● **DESCRIPTION OF THE TASK**: Please copy every line with the string "https" from the entries below.

● **SOURCE DATA**:

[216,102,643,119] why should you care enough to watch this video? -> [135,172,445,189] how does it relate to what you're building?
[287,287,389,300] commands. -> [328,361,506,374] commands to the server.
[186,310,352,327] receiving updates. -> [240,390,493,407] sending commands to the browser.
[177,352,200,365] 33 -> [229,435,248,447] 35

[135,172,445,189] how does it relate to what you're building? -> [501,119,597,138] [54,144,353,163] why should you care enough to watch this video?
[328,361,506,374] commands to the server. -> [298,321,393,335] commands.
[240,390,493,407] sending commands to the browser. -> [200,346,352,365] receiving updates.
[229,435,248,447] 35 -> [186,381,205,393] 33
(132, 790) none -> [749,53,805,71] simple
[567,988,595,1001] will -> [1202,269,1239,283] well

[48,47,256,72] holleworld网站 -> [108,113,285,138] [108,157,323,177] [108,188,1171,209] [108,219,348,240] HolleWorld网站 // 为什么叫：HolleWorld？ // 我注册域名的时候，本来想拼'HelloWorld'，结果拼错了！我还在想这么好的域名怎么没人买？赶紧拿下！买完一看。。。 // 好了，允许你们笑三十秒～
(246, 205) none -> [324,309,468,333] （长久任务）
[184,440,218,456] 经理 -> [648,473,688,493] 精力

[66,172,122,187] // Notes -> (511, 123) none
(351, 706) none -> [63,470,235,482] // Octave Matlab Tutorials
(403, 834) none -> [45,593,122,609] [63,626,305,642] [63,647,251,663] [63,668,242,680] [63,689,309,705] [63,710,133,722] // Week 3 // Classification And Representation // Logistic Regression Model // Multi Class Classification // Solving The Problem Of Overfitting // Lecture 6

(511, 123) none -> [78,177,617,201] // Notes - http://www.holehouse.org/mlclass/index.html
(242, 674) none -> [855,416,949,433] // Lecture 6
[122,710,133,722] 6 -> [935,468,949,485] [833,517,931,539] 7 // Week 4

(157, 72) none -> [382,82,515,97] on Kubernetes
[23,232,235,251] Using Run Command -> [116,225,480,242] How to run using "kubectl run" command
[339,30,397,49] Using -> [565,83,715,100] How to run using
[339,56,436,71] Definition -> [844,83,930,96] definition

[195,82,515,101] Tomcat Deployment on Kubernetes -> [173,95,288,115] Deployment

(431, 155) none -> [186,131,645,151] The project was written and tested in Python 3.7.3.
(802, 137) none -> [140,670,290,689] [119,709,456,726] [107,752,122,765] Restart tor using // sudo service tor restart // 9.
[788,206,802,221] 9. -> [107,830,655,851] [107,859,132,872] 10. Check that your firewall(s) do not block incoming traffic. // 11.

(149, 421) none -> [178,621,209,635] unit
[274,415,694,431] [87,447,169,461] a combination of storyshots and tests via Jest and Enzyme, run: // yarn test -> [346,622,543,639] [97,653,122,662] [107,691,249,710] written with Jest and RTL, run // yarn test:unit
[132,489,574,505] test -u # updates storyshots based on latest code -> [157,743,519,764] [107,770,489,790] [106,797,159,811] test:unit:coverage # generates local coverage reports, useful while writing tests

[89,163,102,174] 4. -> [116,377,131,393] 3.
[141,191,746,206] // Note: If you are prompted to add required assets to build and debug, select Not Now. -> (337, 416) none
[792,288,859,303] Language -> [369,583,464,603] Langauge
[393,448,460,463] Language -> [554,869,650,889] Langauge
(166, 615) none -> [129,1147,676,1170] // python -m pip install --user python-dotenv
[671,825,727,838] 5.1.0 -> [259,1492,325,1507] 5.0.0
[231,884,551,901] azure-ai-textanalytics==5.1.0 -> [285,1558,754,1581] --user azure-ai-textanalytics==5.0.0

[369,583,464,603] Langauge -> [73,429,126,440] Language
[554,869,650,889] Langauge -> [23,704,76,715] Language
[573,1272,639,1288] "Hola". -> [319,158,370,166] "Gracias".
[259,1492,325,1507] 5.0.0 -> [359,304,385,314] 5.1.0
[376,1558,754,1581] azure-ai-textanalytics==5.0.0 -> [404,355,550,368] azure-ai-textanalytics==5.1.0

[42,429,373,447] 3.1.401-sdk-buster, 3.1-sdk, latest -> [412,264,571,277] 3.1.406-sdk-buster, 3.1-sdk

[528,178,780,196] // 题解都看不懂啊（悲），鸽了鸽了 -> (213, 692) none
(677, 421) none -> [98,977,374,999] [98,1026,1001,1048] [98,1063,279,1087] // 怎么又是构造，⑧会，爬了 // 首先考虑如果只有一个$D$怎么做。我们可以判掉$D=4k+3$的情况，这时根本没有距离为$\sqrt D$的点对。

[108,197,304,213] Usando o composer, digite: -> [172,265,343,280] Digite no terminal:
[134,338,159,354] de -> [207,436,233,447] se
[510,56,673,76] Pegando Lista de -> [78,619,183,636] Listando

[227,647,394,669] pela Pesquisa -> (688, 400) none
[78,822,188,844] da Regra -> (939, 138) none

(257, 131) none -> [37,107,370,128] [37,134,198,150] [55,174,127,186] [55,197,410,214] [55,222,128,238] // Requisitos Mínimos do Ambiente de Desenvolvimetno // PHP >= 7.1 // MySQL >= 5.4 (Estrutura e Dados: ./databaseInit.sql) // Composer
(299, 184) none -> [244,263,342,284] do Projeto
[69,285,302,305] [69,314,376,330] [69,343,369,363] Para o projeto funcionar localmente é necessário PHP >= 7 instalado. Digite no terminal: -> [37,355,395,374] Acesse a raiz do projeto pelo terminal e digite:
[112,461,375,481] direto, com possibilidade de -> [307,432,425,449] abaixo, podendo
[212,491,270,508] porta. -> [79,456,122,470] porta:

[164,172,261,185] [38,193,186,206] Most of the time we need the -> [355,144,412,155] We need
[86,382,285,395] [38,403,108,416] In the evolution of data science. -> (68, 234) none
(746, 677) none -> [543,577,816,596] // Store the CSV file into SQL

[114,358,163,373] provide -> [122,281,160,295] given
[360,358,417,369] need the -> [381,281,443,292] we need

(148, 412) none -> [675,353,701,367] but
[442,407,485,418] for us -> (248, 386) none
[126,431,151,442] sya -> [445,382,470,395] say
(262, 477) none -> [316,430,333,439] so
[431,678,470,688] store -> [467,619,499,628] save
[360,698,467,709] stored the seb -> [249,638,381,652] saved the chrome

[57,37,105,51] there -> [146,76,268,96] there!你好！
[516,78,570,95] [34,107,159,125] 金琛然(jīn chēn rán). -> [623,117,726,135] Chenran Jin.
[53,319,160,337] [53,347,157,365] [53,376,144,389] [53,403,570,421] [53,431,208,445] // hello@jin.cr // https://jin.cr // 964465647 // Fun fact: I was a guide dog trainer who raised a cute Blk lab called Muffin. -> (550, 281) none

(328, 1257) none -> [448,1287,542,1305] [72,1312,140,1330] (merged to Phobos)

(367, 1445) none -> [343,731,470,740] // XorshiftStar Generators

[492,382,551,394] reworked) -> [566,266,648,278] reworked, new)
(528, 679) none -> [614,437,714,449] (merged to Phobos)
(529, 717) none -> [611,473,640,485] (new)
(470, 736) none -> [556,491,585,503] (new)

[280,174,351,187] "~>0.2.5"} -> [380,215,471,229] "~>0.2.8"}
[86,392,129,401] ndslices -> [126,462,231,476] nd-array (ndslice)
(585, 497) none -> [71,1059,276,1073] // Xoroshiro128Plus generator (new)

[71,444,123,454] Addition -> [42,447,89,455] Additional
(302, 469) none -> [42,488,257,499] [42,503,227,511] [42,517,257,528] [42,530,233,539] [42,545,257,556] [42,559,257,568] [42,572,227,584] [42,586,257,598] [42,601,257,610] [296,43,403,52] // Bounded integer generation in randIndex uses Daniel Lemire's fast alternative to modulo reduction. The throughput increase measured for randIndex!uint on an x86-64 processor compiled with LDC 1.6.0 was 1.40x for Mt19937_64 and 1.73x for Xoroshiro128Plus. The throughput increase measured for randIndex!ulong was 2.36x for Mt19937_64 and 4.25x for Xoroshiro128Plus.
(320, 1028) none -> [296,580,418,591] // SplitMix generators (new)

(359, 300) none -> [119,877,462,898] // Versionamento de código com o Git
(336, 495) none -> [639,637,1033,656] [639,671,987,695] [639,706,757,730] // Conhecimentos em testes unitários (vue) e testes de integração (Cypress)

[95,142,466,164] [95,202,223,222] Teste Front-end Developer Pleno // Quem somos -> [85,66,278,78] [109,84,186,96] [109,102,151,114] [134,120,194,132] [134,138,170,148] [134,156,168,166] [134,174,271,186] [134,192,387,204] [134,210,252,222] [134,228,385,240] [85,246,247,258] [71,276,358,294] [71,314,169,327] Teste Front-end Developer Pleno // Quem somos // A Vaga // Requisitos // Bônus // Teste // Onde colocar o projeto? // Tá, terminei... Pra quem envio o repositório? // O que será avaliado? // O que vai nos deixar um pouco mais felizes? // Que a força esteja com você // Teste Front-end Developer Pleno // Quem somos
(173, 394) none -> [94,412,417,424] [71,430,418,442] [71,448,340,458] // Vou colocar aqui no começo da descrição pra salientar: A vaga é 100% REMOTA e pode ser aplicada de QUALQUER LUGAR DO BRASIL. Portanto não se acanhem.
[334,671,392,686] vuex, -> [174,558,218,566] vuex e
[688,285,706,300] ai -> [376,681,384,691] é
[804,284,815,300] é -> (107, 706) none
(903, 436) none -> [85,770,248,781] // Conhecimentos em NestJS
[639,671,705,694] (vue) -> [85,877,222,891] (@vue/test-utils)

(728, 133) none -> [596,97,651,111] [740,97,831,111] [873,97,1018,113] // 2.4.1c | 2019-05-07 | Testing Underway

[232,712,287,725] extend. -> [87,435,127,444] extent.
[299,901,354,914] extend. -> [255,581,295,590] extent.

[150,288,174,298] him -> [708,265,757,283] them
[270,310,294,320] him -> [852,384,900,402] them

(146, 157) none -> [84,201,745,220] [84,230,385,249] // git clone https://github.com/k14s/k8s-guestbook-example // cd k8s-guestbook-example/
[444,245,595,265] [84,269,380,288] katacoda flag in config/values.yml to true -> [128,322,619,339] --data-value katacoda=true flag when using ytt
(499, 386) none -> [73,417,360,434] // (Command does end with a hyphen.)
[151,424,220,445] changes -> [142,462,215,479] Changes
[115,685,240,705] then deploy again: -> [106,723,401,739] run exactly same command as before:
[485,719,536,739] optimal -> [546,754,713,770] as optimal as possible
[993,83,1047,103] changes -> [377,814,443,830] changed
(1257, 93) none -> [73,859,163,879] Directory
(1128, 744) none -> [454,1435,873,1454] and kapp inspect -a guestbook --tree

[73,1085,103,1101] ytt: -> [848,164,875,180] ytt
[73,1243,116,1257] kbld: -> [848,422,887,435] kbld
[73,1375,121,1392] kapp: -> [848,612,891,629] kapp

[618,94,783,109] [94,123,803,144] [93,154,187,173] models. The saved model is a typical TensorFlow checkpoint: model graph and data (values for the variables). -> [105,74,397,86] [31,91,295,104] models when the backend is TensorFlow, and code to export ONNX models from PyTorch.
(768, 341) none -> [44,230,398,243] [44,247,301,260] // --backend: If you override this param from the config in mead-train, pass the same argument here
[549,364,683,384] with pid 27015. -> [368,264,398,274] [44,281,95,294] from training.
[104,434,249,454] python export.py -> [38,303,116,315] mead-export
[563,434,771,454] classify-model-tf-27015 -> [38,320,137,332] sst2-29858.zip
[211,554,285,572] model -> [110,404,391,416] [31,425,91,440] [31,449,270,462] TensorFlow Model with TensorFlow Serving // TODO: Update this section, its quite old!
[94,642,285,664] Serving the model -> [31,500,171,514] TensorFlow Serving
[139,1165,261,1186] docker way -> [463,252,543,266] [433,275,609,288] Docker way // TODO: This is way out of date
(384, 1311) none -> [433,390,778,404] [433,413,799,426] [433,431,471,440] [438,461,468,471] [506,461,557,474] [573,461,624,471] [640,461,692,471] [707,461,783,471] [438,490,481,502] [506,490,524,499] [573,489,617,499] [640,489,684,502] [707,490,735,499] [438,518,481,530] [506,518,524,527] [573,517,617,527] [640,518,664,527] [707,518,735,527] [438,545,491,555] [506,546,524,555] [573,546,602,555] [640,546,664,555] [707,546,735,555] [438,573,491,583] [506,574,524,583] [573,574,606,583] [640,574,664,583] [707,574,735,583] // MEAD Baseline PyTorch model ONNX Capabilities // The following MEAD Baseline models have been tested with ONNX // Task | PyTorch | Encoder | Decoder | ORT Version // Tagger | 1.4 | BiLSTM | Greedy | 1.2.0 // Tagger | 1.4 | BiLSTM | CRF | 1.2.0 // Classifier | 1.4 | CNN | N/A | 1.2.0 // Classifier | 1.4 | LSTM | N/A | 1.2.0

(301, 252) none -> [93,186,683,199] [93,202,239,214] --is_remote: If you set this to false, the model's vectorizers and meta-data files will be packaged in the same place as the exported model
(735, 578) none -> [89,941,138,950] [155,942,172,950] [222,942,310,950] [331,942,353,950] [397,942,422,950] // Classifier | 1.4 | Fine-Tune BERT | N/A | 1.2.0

● **TASK RESPONSE**:
[53,319,160,337] [53,347,157,365] [53,376,144,389] [53,403,570,421] [53,431,208,445] // hello@jin.cr // https://jin.cr // 964465647 // Fun fact: I was a guide dog trainer who raised a cute Blk lab called Muffin. -> (550, 281) none
(146, 157) none -> [84,201,745,220] [84,230,385,249] // git clone https://github.com/k14s/k8s-guestbook-example // cd k8s-guestbook-example/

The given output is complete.